Chronic back pain doesn’t stop when the sun goes down.
Studies show a majority of those experiencing chronic pain have trouble falling or staying asleep.
Unfortunately, inadequate sleep can make pain worse—so pain and insomnia can set in motion a vicious cycle that makes it harder to find pain relief or a get good night’s rest.
Sleeping With Chronic Pain
The first step in ending this cycle is to speak with your doctor and ensure you have a well-rounded approach to treating the pain.
Even if the physical cause is unknown or is not treatable, there are treatments for the pain, including prescription medication and cognitive behavioral therapy.
You don’t have to concentrate on pain treatments alone before working to ease your insomnia—in fact; it’s best if they’re addressed together.
We’ve provided some sleep tricks that seem to help many of our patients:
Only go to bed if you are tired
Don’t allow yourself to toss and turn. This only makes things worse, and you’ll usually end up focusing on the fact that you’re not sleeping.
If you are unable to fall asleep within 20 or 30 minutes, get out of bed and occupy yourself with something that makes you tired.
Once you determine your optimum bedtime, do your best to maintain a regular sleep schedule.
Cool the room down
Just opening the window a little in cold weather or turning on the air conditioner in hot weather is an excellent way to make the room temperature colder. A cooler environment can result in a deeper and more restful sleep.
Check your bedroom “equipment.”
Ask yourself these questions:
- Does my mattress provide enough support? Check out these bedding guidelines.
- Does my pillow provide enough support? Is it too firm or too high? Read these suggestions for pillow support and comfort.
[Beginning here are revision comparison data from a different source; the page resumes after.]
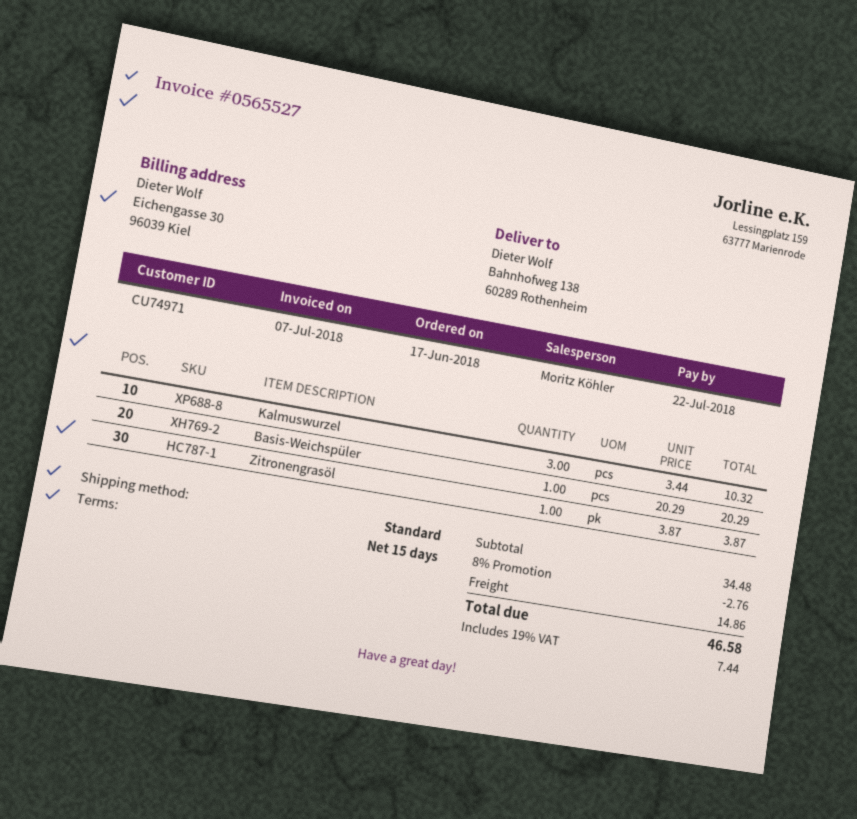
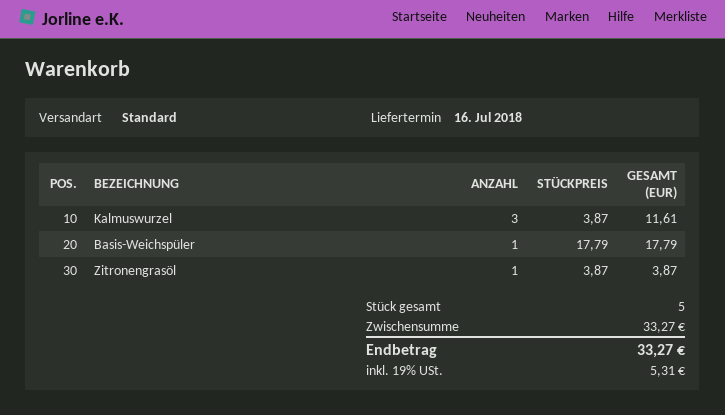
Kalmuswurzel: 3 x 3.44 = 10.32 -> 3 x 3.87 = 11.61
Basis-Weichspüler: 1 x 20.29 = 20.29 -> 1 x 17.79 = 17.79
subtotal: 34.48 -> 33.27
discount: 8% = 2.76 -> none
shipping: 14.86 -> none
tax: 19% = 7.44 -> 19% = 5.31
total: 46.58 -> 33.27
- What sleep position is most comfortable? Am I relaxed on my back, side, or am I curled up? How do I feel when I wake up in the morning after having slept in these positions?
Specific sleep positions are suggested for different types of pain.
For example, patients osteoarthritis are advised to sleep in the fetal position, while it may be best for patients with degenerative disc disease to sleep on their stomach.
Those with hip pain may feel relief by placing a pillow between the knees.
Drink herbal tea
Avoid caffeinated beverages after dinner and minimize or exclude other stimulants like nicotine and alcohol.
Chamomile tea is an excellent choice to help you unwind.
While many people with chronic neck and back pain worry that exercising will only aggravate their pain, the opposite is true: Being active often decreases pain.
Engaging in regular exercise and stretching can promote the body’s natural healing process and make you feel better both physically and mentally.
And, as a bonus, the effort will make it easier to fall asleep at night.